Der Lischka-Prozess nach Jahren der Entspannungspolitik
Kaul war eine der eindrücklichsten Figuren des Kölner Verfahrens. Im „Lischka-Prozess“ vertrat er die Nebenklage von vier Mandanten: den DDR-Bürgern Roman Rubinstein und Marcel Grünberg sowie den Bundesdeutschen Peter-Philipp Gingold und Max Oppenheimer. Oppenheimer, dessen Vater von der Gestapo aus Südfrankreich nach Majdanek deportiert worden war, saß zum Zeitpunkt des Prozesses dem VVN-BdA (Vereinigung der Verfolgten des Naziregimes – Bund der Antifaschistinnen und Antifaschisten) als Vorsitzender vor. Peter Gingold hatte als KPD-Mitglied im Exil in der französischen Résistance und auch im Partisanenkampf in Norditalien gegen die deutschen Besatzungskräfte agiert. Nach dem Krieg engagierte er sich in der VVN-BdA und im Auschwitz-Komittee. Auch Roman Rubinstein und Marcel Grünberg waren in der französischen Résistance aktiv gewesen.
In Köln schonte Kaul die Prozessbeteiligten und insbesondere die Angeklagten nicht: Einmal fragte Kaul den Angeklagten Herbert Hagen nach dessen SD-Tätigkeit. Als Hagens Anwalt versuchte, eine Antwort zu verhindern und behauptete, dass Hagen eine Aussagegenehmigung brauche, entgegnete Kaul nur: „Soll ihm die etwa Hitler erteilen?“ Im Gegensatz zu früheren Prozessen aber fand Kaul in Köln nur wenig Raum für seine spektakulären Auftritte. Der Vorsitzende Richter im Lischka-Prozess wusste das geschickt zu verhindern, indem er den Anwalt auf die juristische Sachebene festlegte. Sein Schlussplädoyer nutzte Kaul allerdings, um die bruchlose Kontinuität der Eliten vom Dritten Reich bis in die bundesrepublikanische Gesellschaft anzuprangern und die unzureichende Rechtsprechung in NS-Verfahren zu kritisieren.

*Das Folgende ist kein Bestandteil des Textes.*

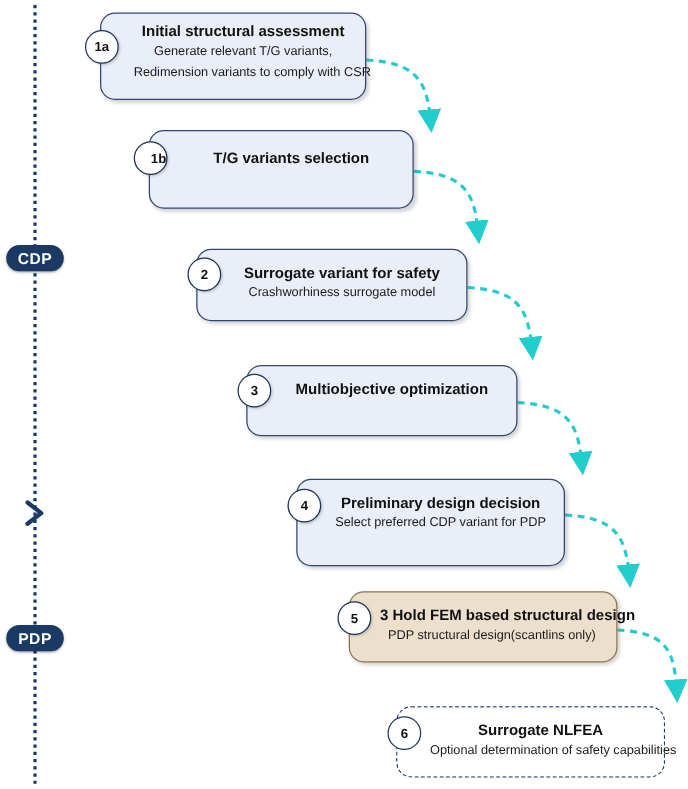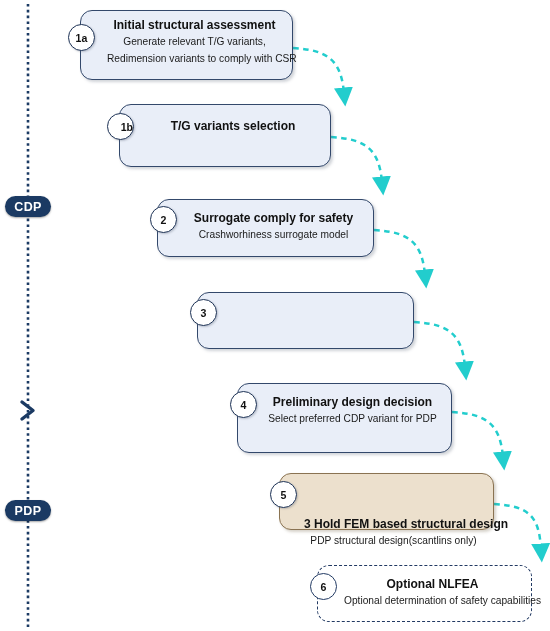--- a/index.html
+++ b/index.html
@@ -127,7 +127,7 @@
   </div>
 
   <div class="step" style="left:157px; top:199px; width:217px; height:58px; padding-top:11px;">
-    <div class="title">Surrogate comply for safety</div>
+    <div class="title">Surrogate variant for safety</div>
     <div class="desc">Crashworhiness surrogate model</div>
   </div>
   <div class="badge" style="left:150px; top:206px;">

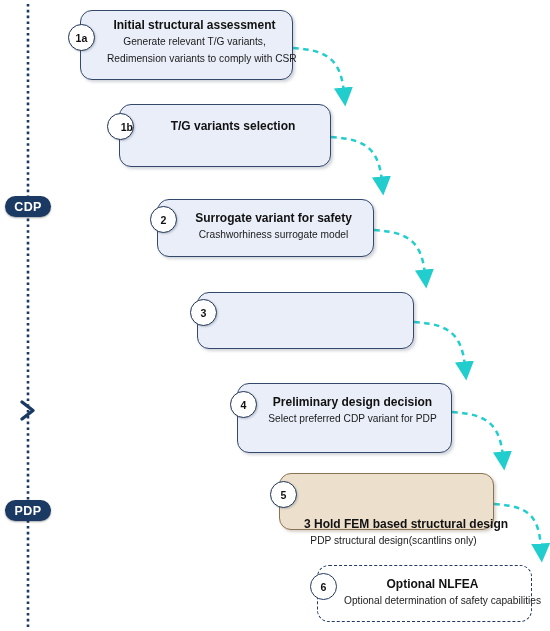--- a/index.html
+++ b/index.html
@@ -135,6 +135,7 @@
   </div>
 
   <div class="step" style="left:197px; top:292px; width:217px; height:57px; padding-top:11px;">
+    <div class="title">Multiobjective optimization</div>
   </div>
   <div class="badge" style="left:190px; top:299px;">
     <span>3</span>

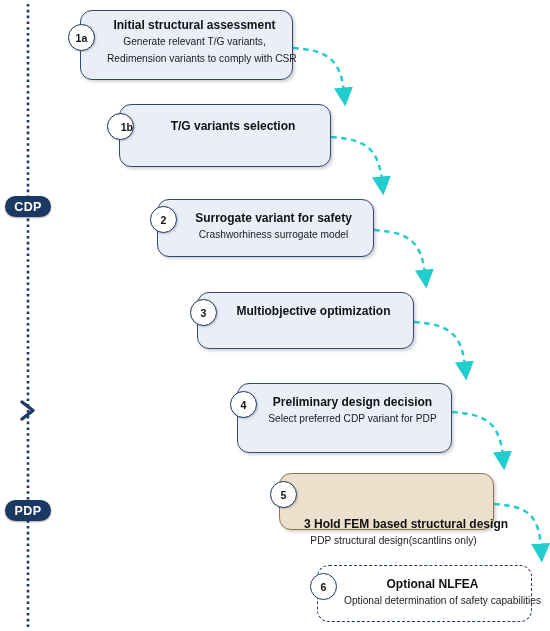--- a/index.html
+++ b/index.html
@@ -53,7 +53,7 @@
     line-height:1.28;
     white-space:nowrap;
   }
-  .step .title.left{ text-align:left; padding-left:2px;margin-top:32px; }
+  .step .title.left{ text-align:left; padding-left:2px; }
   .step .desc{
     text-align:center;
     font-size:10.2px;

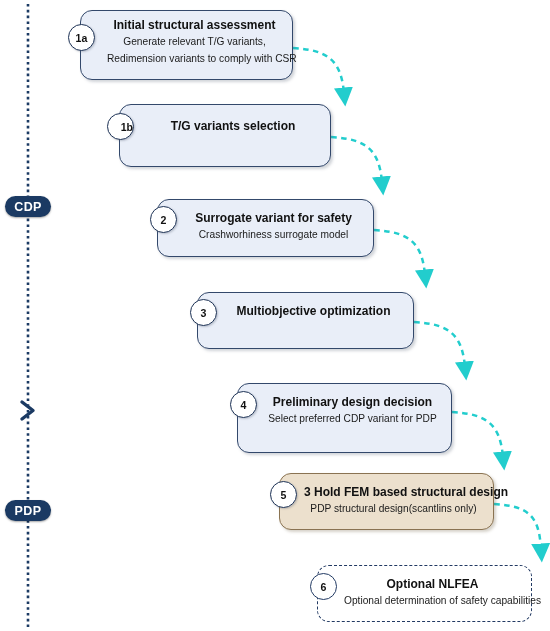--- a/index.html
+++ b/index.html
@@ -158,7 +158,7 @@
   </div>
 
   <div class="step dashed" style="left:317px; top:565px; width:215px; height:57px; padding-top:11px;">
-    <div class="title">Optional NLFEA</div>
+    <div class="title">Surrogate NLFEA</div>
     <div class="desc">Optional determination of safety capabilities</div>
   </div>
   <div class="badge dash" style="left:310px; top:573px;">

„Die Justiz der Bundesrepublik hat sich benommen wie ein Jagdhund, der zur Jagd getragen werden muß.“
Kaul im WDR-Landesspiegel, 1980
Als z.B. der Nebenkläger Friedrich Karl Kaul Herbert-Martin Hagen nach seiner Gestapotätigkeit fragte, intervenierte einer der Strafverteidiger und forderte Hagen auf: „Machen Sie darüber keine Angaben, dafür brauchen Sie eine Aussagegenehmigung“, woraufhin
Kaul fragte: „Soll ihm die etwa Hitler erteilen?“
und Richter Faßbender in rheinischem Dialekt konstatierte: „Dat war ne starke Hammer, Herr Verteidiger“.